Omar Palermo está enrolado en "Justicia Legítima" y ha compartido ideas del kirchnerismo, como la democratización de la Justicia. Es un fuerte cuestionador de las políticas del jefe de los fiscales, en especial, de la utilización de la prisión preventiva.
Cree que, a caballo del reclamo social y del endurecimiento del régimen de excarcelaciones, hay un abuso de la prisión preventiva: el sistema encierra a más del 90 por ciento de las personas, pero después, la mitad de los detenidos termina sin condena.
Por ello, Palermo milita la creación de una Defensoría General que ejerza un contrapeso en la estructura de la Justicia.
González, hasta ahora, resiste la embestida. Tiene más de 70 años pero no habla de jubilarse. Y utiliza a su rival como argumento: "Si yo me voy, Palermo va a colocar como procurador a un garantista", ha expresado en la Legislatura.

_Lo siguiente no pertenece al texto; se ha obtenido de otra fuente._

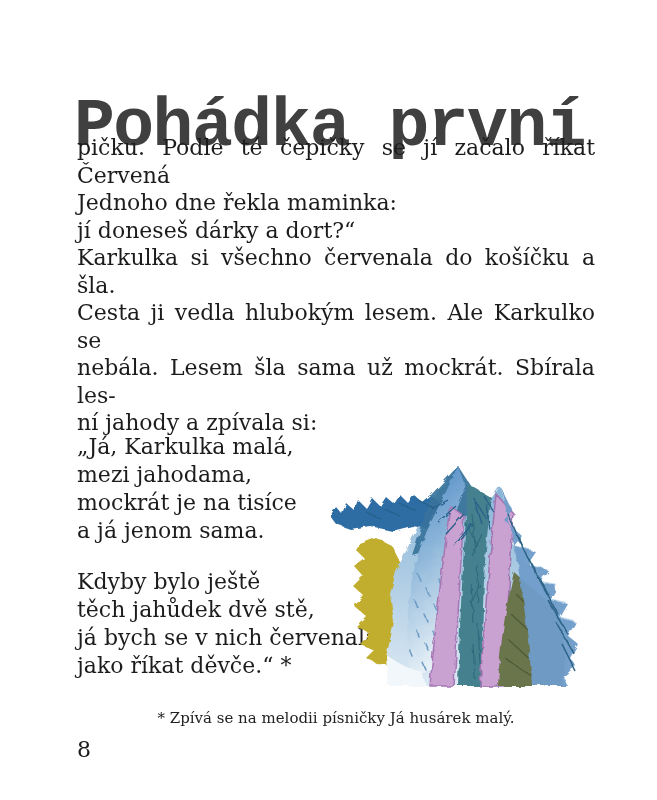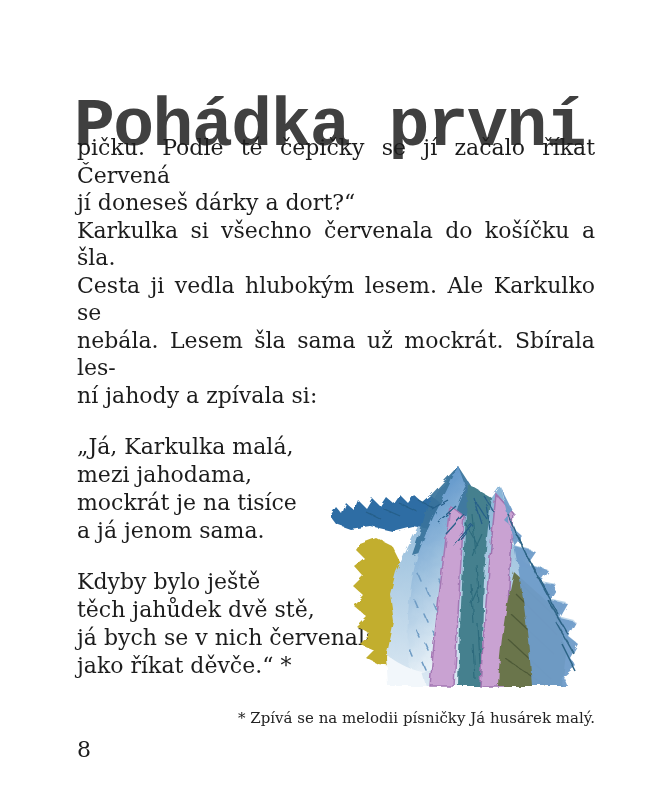--- a/index.html
+++ b/index.html
@@ -19,33 +19,34 @@
     position:absolute;left:77px;top:134px;width:518px;
     font-size:22px;line-height:27.5px;
   }
   .pline{white-space:nowrap}
   .pline.justify{white-space:normal;text-align:justify;text-align-last:justify}
   .verse{position:absolute;left:77px;font-size:22px;line-height:28px}
   .verse1{top:433px}
   .verse2{top:568px}
   .footnote{
     position:absolute;left:77px;top:709px;width:518px;
-    font-size:15px;text-align:right;color:#222;
+    font-size:15px;text-align:center;color:#222;
   }
   .pagenum{position:absolute;left:77px;top:737px;font-size:22px}
   .illustration{position:absolute;left:326px;top:454px;width:268px;height:242px}
 </style>
 </head>
 <body>
 
 <h1 class="title"><span>Pohádka</span> <span class="bold">první</span></h1>
 
 <div class="para">
 
     <div class="pline justify">pičku. Podle té čepičky se jí začalo říkat Červená</div>
+    <div class="pline">Jednoho dne řekla maminka:</div>
     <div class="pline">jí doneseš dárky a dort?“</div>
     <div class="pline justify">Karkulka si všechno červenala do košíčku a šla.</div>
     <div class="pline justify">Cesta ji vedla hlubokým lesem. Ale Karkulko se</div>
     <div class="pline justify">nebála. Lesem šla sama už mockrát. Sbírala les-</div>
     <div class="pline">ní jahody a zpívala si:</div>
   </div>
 
 <div class="verse verse1">
 
 <div class="vline">„Já, Karkulka malá,</div>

La advertencia de González ha prendido entre algunos legisladores del PJ y del PRO, pero en general, en el poder político provincial nadie se desespera por defenderlo. Por el contrario, el año pasado, Pérez salió a cuestionarlo y el oficialismo legislativo estuvo cerca de habilitar un juicio político en su contra por casos de narcocriminalidad que los fiscales no resolvían.

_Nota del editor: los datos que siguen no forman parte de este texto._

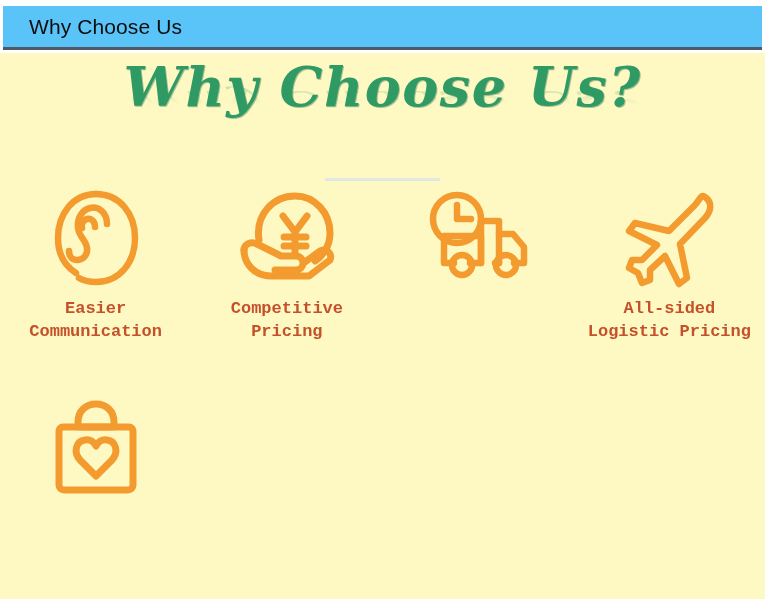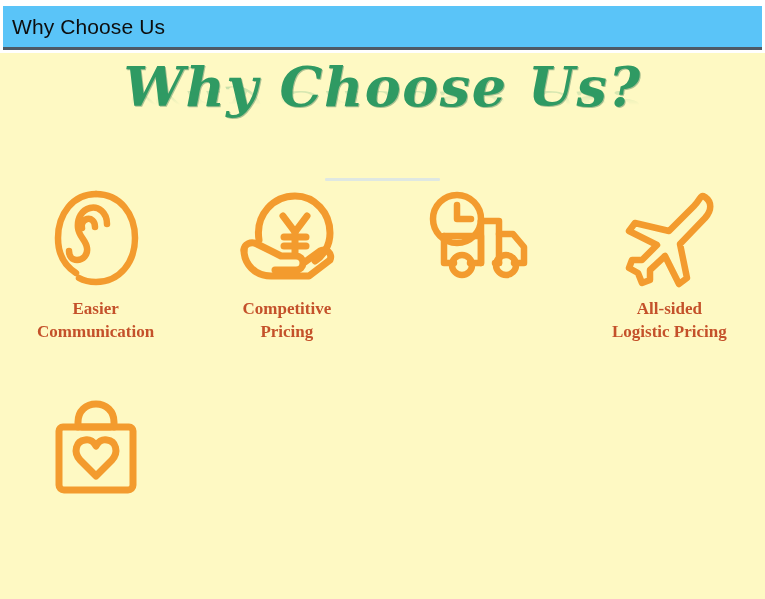--- a/index.html
+++ b/index.html
@@ -24,21 +24,21 @@
     background: #5ac4f8;
     border-bottom: 3px solid #4e5a66;
     box-sizing: border-box;
     display: flex;
     align-items: center;
   }
   .header-title {
     font-family: "Liberation Sans", sans-serif;
     font-size: 21px;
     color: #0d0d0d;
-    padding-left: 9px;
+    padding-left: 26px;
     letter-spacing: 0.1px;
     line-height: 1;
     white-space: nowrap;
   }
 
   
   .content {
     position: absolute;
     left: 0;
     top: 53px;
@@ -110,21 +110,21 @@
   .icon-box {
     height: 118px;
     display: flex;
     align-items: center;
     justify-content: center;
   }
   .icon-box svg {
     display: block;
   }
   .cell-label {
-    font-family: Liberation Serif, serif;
+    font-family: Liberation Mono, monospace;
     font-weight: bold;
     font-size: 17px;
     line-height: 23px;
     color: #c4512a;
     white-space: pre-line;
   }
 </style>
 </head>
 <body>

La denuncia del hermano del ministro de la Corte mete más polémica, ya que hoy González está otra vez frente a la posibilidad de ser enjuiciado por el tratamiento de las víctima de delitos de género en las fiscalías.
El juicio político se define mañana
Los diputados provinciales resolverán mañana si aceptan o no las denuncias de la abogada Carolina Jacky, quien ha acusado al procurador por las desatenciones que sufren en las oficinas fiscales de las personas que denuncian violencia de género.

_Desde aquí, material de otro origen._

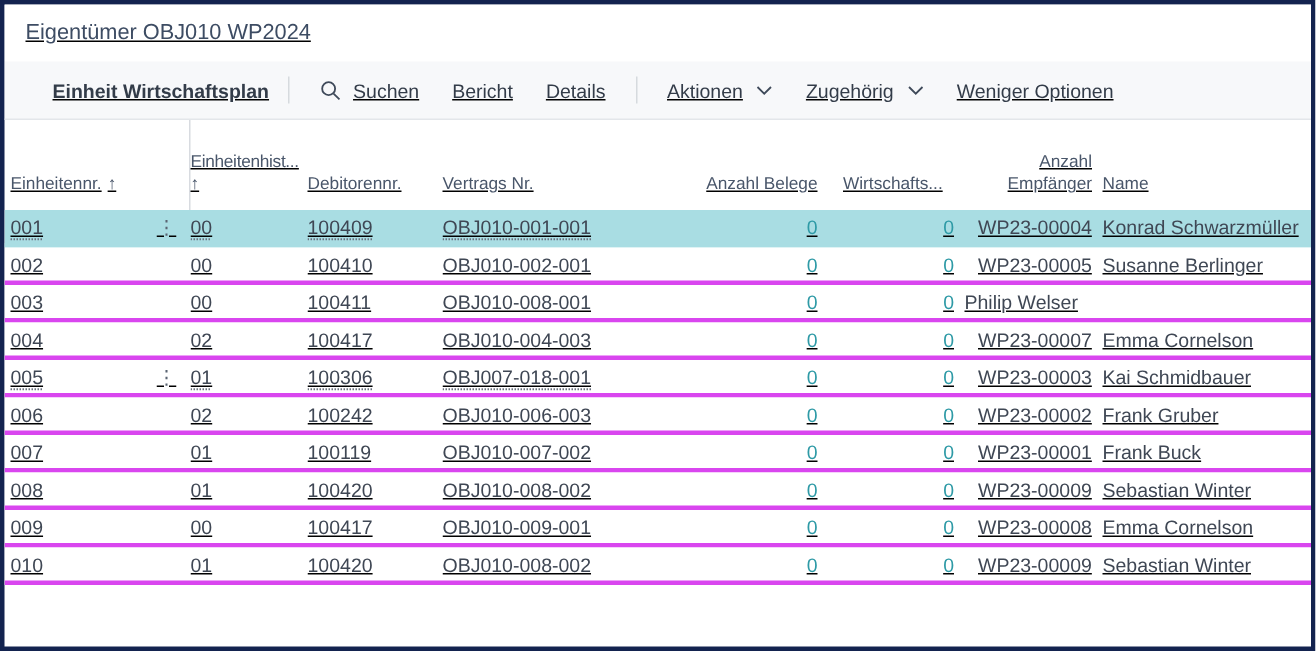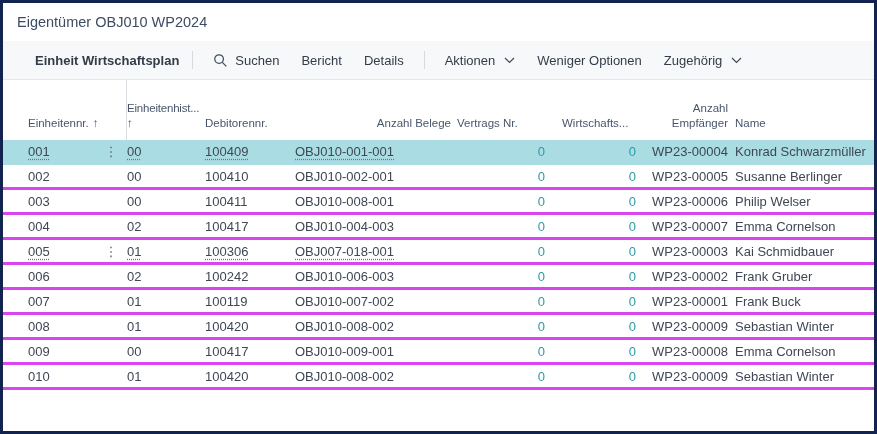--- a/index.html
+++ b/index.html
@@ -1,19 +1,19 @@
 <!DOCTYPE html>
 <html style="--window-border: #13234f; --selected-row-bg: #a9dde3; --value-link: #2e9aa6;"><head>
 <meta charset="utf-8">
 <style>
   html,body { margin:0; padding:0; background:#fff; }
   .window {
     position:relative; width:877px; height:434px; box-sizing:border-box;
     border:3px solid var(--window-border,#13234f); background:#fff;
-    font-family:"Liberation Sans", sans-serif; overflow:hidden;
+    font-family:"Liberation Sans", sans-serif; overflow:hidden;text-decoration:underline;
   }
   
   .titlebar { height:38px; display:flex; align-items:center; padding-left:14px; background:#fff; }
   .titlebar .title { font-size:14.5px; color:#3d4c63; }
 
   
   .toolbar {
     height:38px; background:#f7f8fa; border-bottom:1px solid #e3e6ea;
     display:flex; align-items:center; padding-left:32px; font-size:13px; color:#333c49;
   }
@@ -31,21 +31,21 @@
   .hcell .nowrap { white-space:nowrap; letter-spacing:-0.2px; }
   .hcell.right { justify-content:flex-end; text-align:right; }
   .arr { margin-left:4px; }
   .twoline .arr { margin-left:0; display:block; }
   .hdiv { border-right:1px solid #d8dbe0; padding:0; }
 
   .row { height:25px; box-sizing:border-box; border-bottom:3px solid #d946ef;
          align-items:center; font-size:13px; color:#3f4754; background:#fff; }
   .row.selected { background:var(--selected-row-bg,#a9dde3); border-bottom-color:var(--selected-row-bg,#a9dde3); }
   .cell { display:flex; align-items:center; height:100%; overflow:hidden; white-space:nowrap; }
-  .c0, .hcell.c0 { padding-left:25px; }
+  .c0, .hcell.c0 { padding-left:4px; }
   .c-ell { justify-content:center; color:#5a6472; font-size:13px; }
   .c4 { padding-right:6px; }
   .c5 { padding-right:5px; }
   .hcell.c4 { padding-right:6px; }
   .hcell.c5 { padding-right:5px; }
   .c6, .hcell.c6 { padding-left:11px; }
   .c7, .hcell.c7 { padding-left:2px; }
   .cell.num { justify-content:flex-end; color:var(--value-link,#2e9aa6); }
   .u { text-decoration:underline; text-decoration-style:dotted; text-underline-offset:3px; text-decoration-color:#6b7280; }
 </style>
@@ -79,51 +79,51 @@
     <span class="vsep"></span>
     <button class="tbtn">
       <span>Aktionen</span>
       <span class="chev" style="display:flex;">
         <svg width="11" height="7" viewBox="0 0 11 7">
             <path d="M1 1 L5.5 5.5 L10 1" fill="none" stroke="#3f4a5a" stroke-width="1.2"></path>
           </svg>
       </span>
     </button>
     <button class="tbtn">
-      <span>Weniger Optionen</span>
-    </button>
-    <button class="tbtn">
       <span>Zugehörig</span>
       <span class="chev" style="display:flex;">
         <svg width="11" height="7" viewBox="0 0 11 7">
             <path d="M1 1 L5.5 5.5 L10 1" fill="none" stroke="#3f4a5a" stroke-width="1.2"></path>
           </svg>
       </span>
     </button>
+    <button class="tbtn">
+      <span>Weniger Optionen</span>
+    </button>
   </div>
 
   <div class="thead">
     <div class="hcell c0">
       <span>Einheitennr.</span>
       <span class="arr">↑</span>
     </div>
     <div class="hcell c-ell hdiv"></div>
     <div class="hcell c1 twoline">
       <span class="nowrap">Einheitenhist...</span>
       <span class="arr">↑</span>
     </div>
     <div class="hcell c2">
       <span>Debitorennr.</span>
     </div>
+    <div class="hcell c3">
+      <span>Vertrags Nr.</span>
+    </div>
     <div class="hcell c4 right">
       <span>Anzahl Belege</span>
     </div>
-    <div class="hcell c3">
-      <span>Vertrags Nr.</span>
-    </div>
     <div class="hcell c6">
       <span>Wirtschafts...</span>
     </div>
     <div class="hcell c5 right">
       <span>Anzahl Empfänger</span>
     </div>
     <div class="hcell c7">
       <span>Name</span>
     </div>
   </div>
@@ -196,23 +196,20 @@
         </div>
         <div class="cell c3">
           <span>OBJ010-008-001</span>
         </div>
         <div class="cell c4 num">
           <span>0</span>
         </div>
         <div class="cell c5 num">
           <span>0</span>
         </div>
-        <div class="cell c6">
-          <span>WP23-00006</span>
-        </div>
         <div class="cell c7">
           <span>Philip Welser</span>
         </div>
       </div>
       <div class="row">
         <div class="cell c0">
           <span>004</span>
         </div>
         <div class="cell c-ell"></div>
         <div class="cell c1">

Jacky basó su planteo en el caso de Laura Videla, una mujer que denunció más de treinta veces a su ex esposo en la oficina fiscal 11 de Luján. Hace 15 días que esa denuncia da vuelta en la Cámara de Diputados sin que nadie exprese claramente si será desestimada o no.
Mientras tanto, se han producido algunas novedades. Se conoció este fin de semana un informe elevado por la ayudante fiscal de la Oficina Fiscal 11, Sandra Canese, al procurador González. En ese informe, Canese sugirió que Videla es mitómana, además de detallar pedidos de pericias psiquiátricas de la OAL y hasta una denuncia de amenazas en su contra.
Este informe generó la reacción de Jacky, quien denunció por su parte a Canese ante una fiscalía especial "por mal desempeño en sus funciones, incumplimiento de deberes de funcionario público, y para determinar si con su actuar no ha cometido otro delito más allá de la evidente predisposición contra Videla, revictimizándola y exponiendo a ella y a sus hijos menores".
En el medio, las aguas están divididas en la Cámara Baja y no se advierte ninguna instrucción política contundente en los bloques respecto del futuro de González.
"Varios quieren la prosecución, pero no creo que prospere", expresó en forma contradictoria una alta fuenet de Diputados antes de que se conociera la presentación de Franco Palermo, quien llevó su denuncia a la comisión de Derechos y Garantías de Diputados.
Este miércoles, la denuncia de Jacky será sometida a votación nominal. Sólo en el caso de conseguir la mitad más uno de los votos, la denuncia pasará a la comisión de Juicio Político de la cámara.